If there is not a structure in place and the interviewer cannot answer this basic question, it likely is a signal for more substantial organizational issues. These scenarios of inaction likely bubble up more frequently, which could lead to unnecessary frustrations at work and create a less than ideal company culture.
Founders often have a clear vision and general direction they want to drive the company. While this is not the only factor in success of a company, it can help you as a prospective employee get a better glimpse into the company's future. Often times, this question can help illuminate the end goals or the exit strategy that the Founders envision. If say the barometers of success are all goals that could be achieved within a year, it may signal that there is a desire to be acquired sooner rather than build a robust stand-alone company. This, again, does not mean that the company is a dumpster fire, and you should avoid them. It might just mean that this may not be a long term position you will have 5 years down the road.

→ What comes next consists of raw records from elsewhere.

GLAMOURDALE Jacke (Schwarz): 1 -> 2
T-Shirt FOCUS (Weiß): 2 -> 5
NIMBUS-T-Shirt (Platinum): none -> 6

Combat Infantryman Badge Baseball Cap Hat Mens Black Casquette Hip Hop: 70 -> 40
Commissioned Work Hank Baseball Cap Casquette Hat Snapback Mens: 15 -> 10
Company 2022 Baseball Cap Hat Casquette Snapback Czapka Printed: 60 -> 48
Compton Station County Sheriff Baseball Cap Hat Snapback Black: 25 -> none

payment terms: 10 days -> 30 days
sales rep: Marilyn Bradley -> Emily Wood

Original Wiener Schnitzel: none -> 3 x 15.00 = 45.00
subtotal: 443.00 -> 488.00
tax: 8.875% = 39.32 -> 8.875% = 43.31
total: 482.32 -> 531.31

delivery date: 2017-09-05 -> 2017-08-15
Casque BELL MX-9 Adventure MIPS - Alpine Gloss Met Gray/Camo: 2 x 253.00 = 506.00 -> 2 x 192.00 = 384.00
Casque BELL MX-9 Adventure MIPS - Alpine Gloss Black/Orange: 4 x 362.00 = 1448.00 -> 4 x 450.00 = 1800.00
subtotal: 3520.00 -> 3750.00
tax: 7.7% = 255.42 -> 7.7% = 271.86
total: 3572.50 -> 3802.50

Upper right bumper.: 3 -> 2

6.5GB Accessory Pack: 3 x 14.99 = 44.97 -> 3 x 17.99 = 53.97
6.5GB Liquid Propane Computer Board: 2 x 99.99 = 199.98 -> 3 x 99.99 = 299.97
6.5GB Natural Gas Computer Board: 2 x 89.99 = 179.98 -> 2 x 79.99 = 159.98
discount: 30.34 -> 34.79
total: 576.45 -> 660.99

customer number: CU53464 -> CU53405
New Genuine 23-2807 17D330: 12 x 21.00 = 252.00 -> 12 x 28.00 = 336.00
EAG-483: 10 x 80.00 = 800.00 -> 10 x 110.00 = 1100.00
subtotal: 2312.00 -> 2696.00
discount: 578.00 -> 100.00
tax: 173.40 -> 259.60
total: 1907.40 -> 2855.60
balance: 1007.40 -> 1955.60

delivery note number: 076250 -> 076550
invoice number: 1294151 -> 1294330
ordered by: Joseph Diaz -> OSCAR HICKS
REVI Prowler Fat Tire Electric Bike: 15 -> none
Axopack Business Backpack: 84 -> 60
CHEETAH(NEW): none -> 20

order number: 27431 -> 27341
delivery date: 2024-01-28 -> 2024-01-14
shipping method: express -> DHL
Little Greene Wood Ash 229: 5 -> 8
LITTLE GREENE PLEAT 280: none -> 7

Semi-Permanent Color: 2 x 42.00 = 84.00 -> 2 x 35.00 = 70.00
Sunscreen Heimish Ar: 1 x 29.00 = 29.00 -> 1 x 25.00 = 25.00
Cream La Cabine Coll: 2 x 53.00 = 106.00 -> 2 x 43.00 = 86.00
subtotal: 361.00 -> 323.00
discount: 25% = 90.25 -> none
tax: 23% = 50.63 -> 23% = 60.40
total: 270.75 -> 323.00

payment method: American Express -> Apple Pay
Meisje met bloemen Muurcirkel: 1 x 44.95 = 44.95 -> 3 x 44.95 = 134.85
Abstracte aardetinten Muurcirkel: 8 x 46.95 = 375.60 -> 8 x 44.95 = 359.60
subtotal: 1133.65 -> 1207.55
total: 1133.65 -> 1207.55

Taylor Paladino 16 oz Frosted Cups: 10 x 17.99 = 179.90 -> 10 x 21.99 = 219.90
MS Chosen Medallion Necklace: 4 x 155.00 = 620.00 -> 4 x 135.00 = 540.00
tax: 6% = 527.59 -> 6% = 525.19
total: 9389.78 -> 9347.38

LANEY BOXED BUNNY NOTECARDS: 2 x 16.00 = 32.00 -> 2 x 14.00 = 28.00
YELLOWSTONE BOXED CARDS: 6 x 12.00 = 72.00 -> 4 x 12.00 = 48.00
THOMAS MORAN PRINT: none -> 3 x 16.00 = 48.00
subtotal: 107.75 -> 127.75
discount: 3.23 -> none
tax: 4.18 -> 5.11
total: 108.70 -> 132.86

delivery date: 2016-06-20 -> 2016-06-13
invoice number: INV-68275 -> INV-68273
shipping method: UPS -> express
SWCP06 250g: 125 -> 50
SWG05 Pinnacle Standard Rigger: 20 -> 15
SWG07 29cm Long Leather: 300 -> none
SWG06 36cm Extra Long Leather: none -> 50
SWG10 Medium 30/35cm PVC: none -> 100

This is a key question that not only helps to suss out what success means at the company but also can give you a snapshot of the company culture. A company that finds its customers expendable and does not value retention may have the same mindset for its employees. This is not always the case, but asking more probing follow-up questions can help decide if this is the company for your work style. Do they value employee engagement such as hosting company-wide events or continued education opportunities?
When you leave the interview, you should have a very clear understanding of the customer story and company culture. If the company does not have a clear mission statement, this can also indicate that they have more serious structural issues that, again, can lead to a frustrating and disorganized work environment.
This may seems like a pretty basic question that is redundant given the decision making process question. But this is a separate issue entirely and should always be asked. More often than not, a developed company will have a clear hierarchy where the junior role directly reports to a senior dev, CTO, CEO or another Founder. It helps to know who exactly will be available to answer questions and will be reviewing code that will be pushed forward to the product. A developed company structure often is setup for long term company growth and help ease the growing pains from a small company to a medium sized company. I have heard stories where startups hire only junior devs without a senior dev or experienced team lead. This more often than not turns into a complete sh!tshow as the Founders naively think that a large team of cheap labor will get the company up and running. Be wary if this is the scenario you are stepping into as a senior dev because it may be incumbent on you to clean up the mess the Founders created.
Again, this is a super straight-forward question, but one that can highlight issues within the product. There is plenty of debate about whether TDD is overrated or overused. So do not write off the company if they do not have a testing framework currently in place. Most startups have tight budgets that make getting a product out the door crucial to stabilize the revenue stream. In this case, testing frameworks are often costly and cut from the initial product design. All this means is that you need ask follow-up questions. How do they know their product works and how does the product team find issues prior to customers pointing them out? It may be that they do unit testing and have plans to build out a testing framework once the company has the available capital to do so. Who knows, you may be the person that leads this effort.